_How to complete this task_
Transcribe every record as it stands and set the images aside.
-- Supplied material follows --
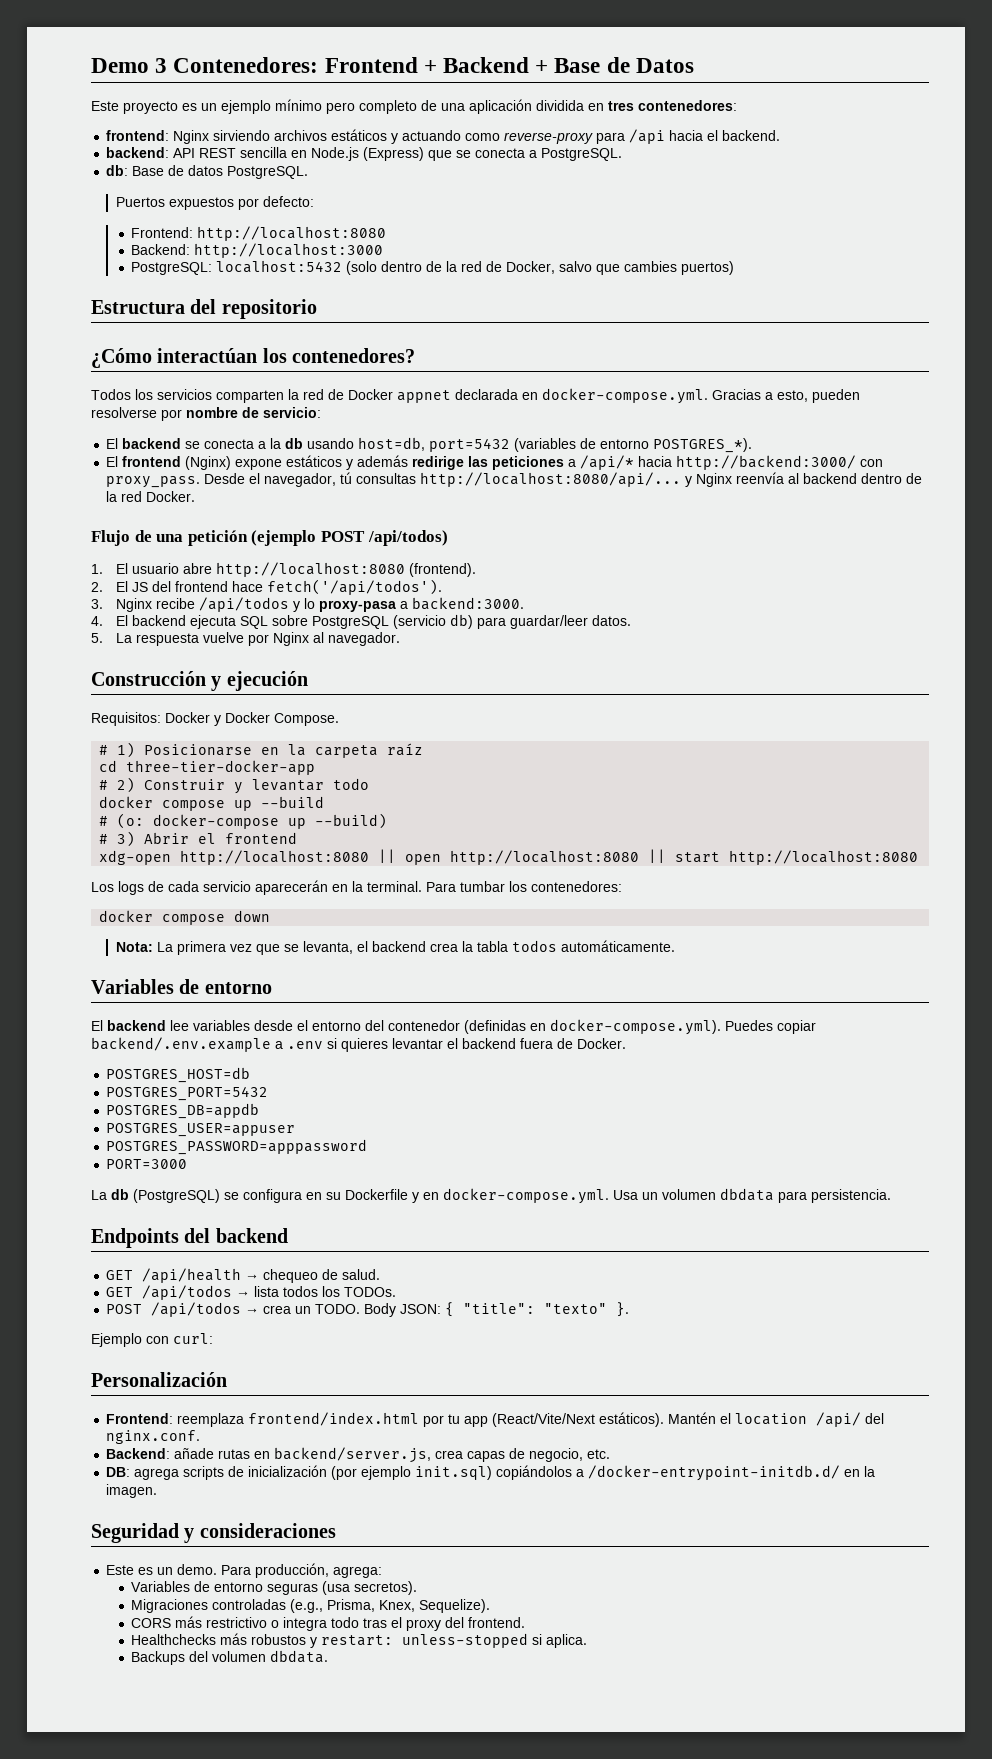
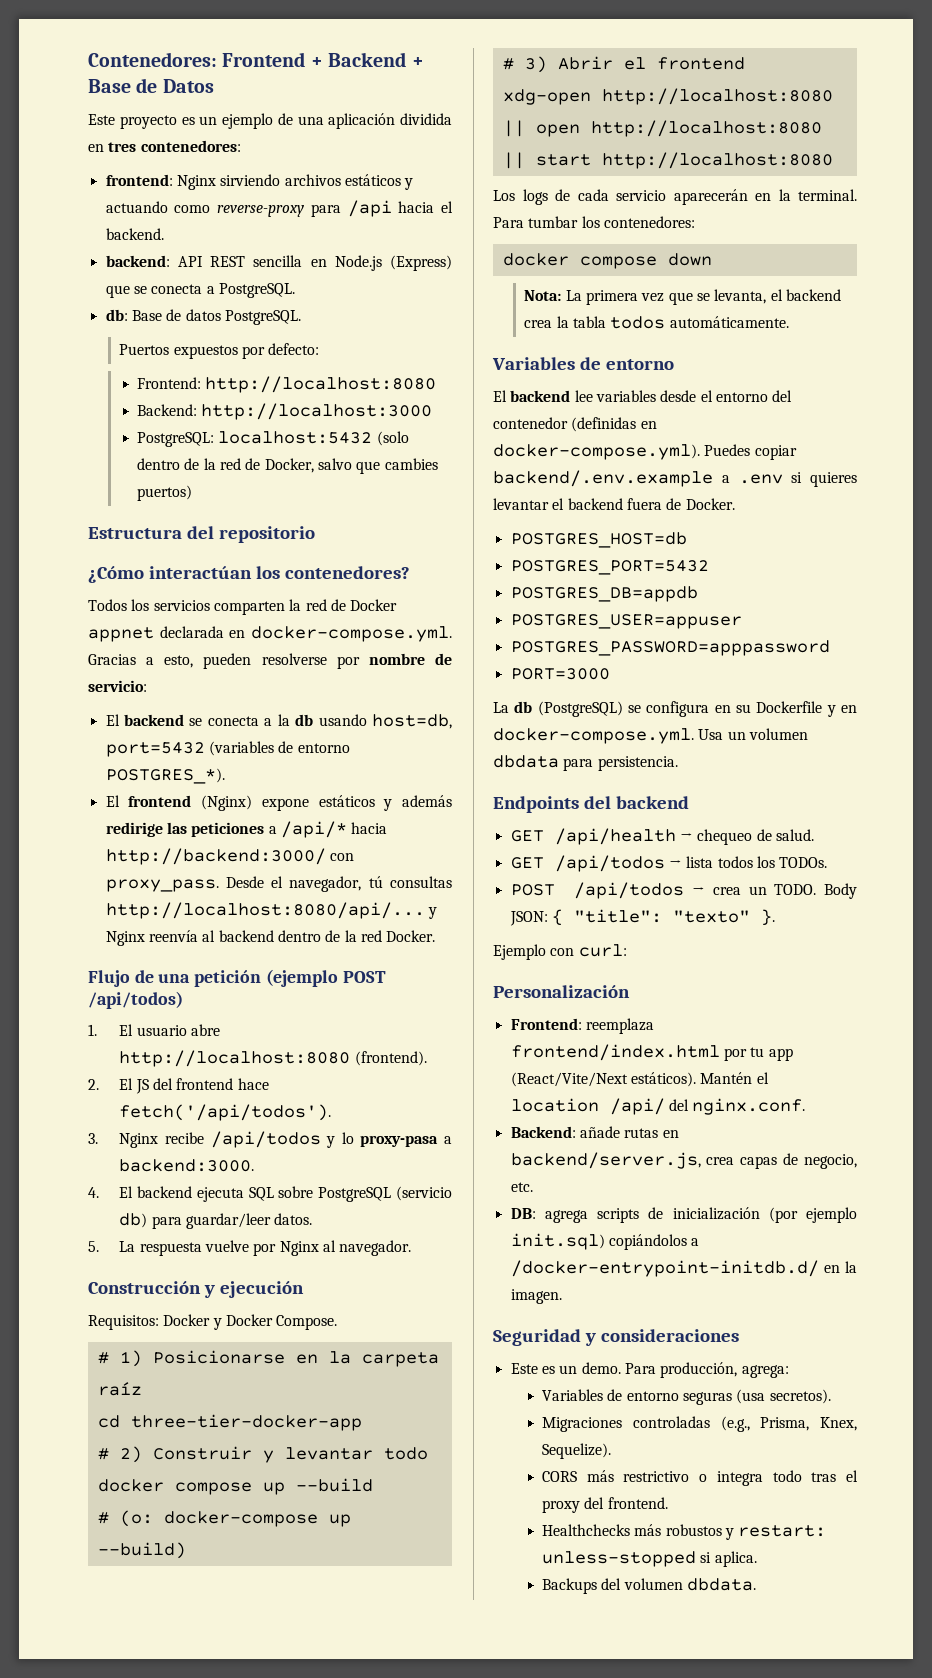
- Demo 3 Contenedores: Frontend + Backend + Base de Datos
+ Contenedores: Frontend + Backend + Base de Datos
- Este proyecto es un ejemplo mínimo pero completo de una aplicación dividida en tres contenedores:
+ Este proyecto es un ejemplo de una aplicación dividida en tres contenedores:

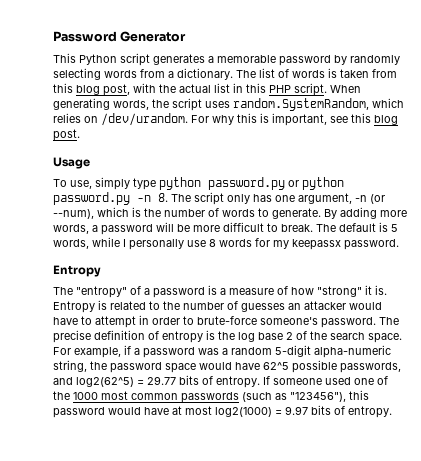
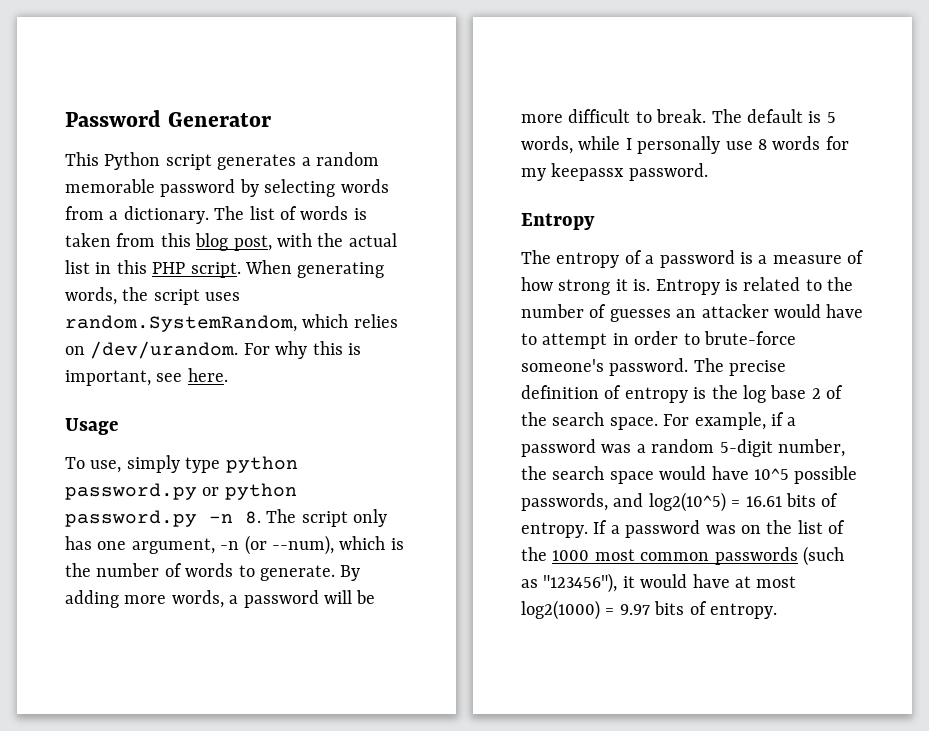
- This Python script generates a memorable password by randomly selecting words from a dictionary.
+ This Python script generates a random memorable password by selecting words from a dictionary.
- For why this is important, see this blog post.
+ For why this is important, see here.
- The "entropy" of a password is a measure of how "strong" it is.
+ The entropy of a password is a measure of how strong it is.
- For example, if a password was a random 5-digit alpha-numeric string, the password space would have 62^5 possible passwords, and log2(62^5) = 29.77 bits of entropy.
+ For example, if a password was a random 5-digit number, the search space would have 10^5 possible passwords, and log2(10^5) = 16.61 bits of entropy.
- If someone used one of the 1000 most common passwords (such as "123456"), this password would have at most log2(1000) = 9.97 bits of entropy.
+ If a password was on the list of the 1000 most common passwords (such as "123456"), it would have at most log2(1000) = 9.97 bits of entropy.

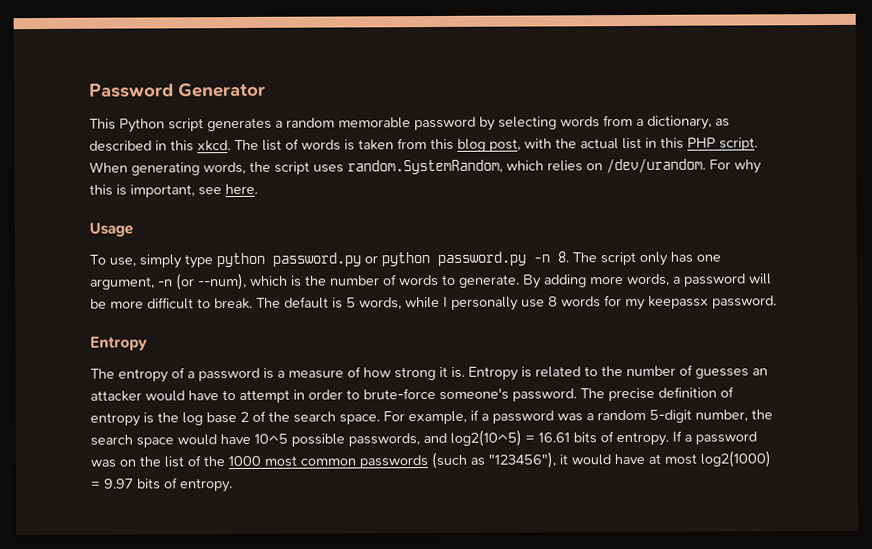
- This Python script generates a random memorable password by selecting words from a dictionary.
+ This Python script generates a random memorable password by selecting words from a dictionary, as described in this xkcd.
-- Supplied material concluded --
_Result of this exercise_
- Demo 3 Contenedores: Frontend + Backend + Base de Datos
+ Contenedores: Frontend + Backend + Base de Datos
- Este proyecto es un ejemplo mínimo pero completo de una aplicación dividida en tres contenedores:
+ Este proyecto es un ejemplo de una aplicación dividida en tres contenedores:

- This Python script generates a memorable password by randomly selecting words from a dictionary.
+ This Python script generates a random memorable password by selecting words from a dictionary.
- For why this is important, see this blog post.
+ For why this is important, see here.
- The "entropy" of a password is a measure of how "strong" it is.
+ The entropy of a password is a measure of how strong it is.
- For example, if a password was a random 5-digit alpha-numeric string, the password space would have 62^5 possible passwords, and log2(62^5) = 29.77 bits of entropy.
+ For example, if a password was a random 5-digit number, the search space would have 10^5 possible passwords, and log2(10^5) = 16.61 bits of entropy.
- If someone used one of the 1000 most common passwords (such as "123456"), this password would have at most log2(1000) = 9.97 bits of entropy.
+ If a password was on the list of the 1000 most common passwords (such as "123456"), it would have at most log2(1000) = 9.97 bits of entropy.

- This Python script generates a random memorable password by selecting words from a dictionary.
+ This Python script generates a random memorable password by selecting words from a dictionary, as described in this xkcd.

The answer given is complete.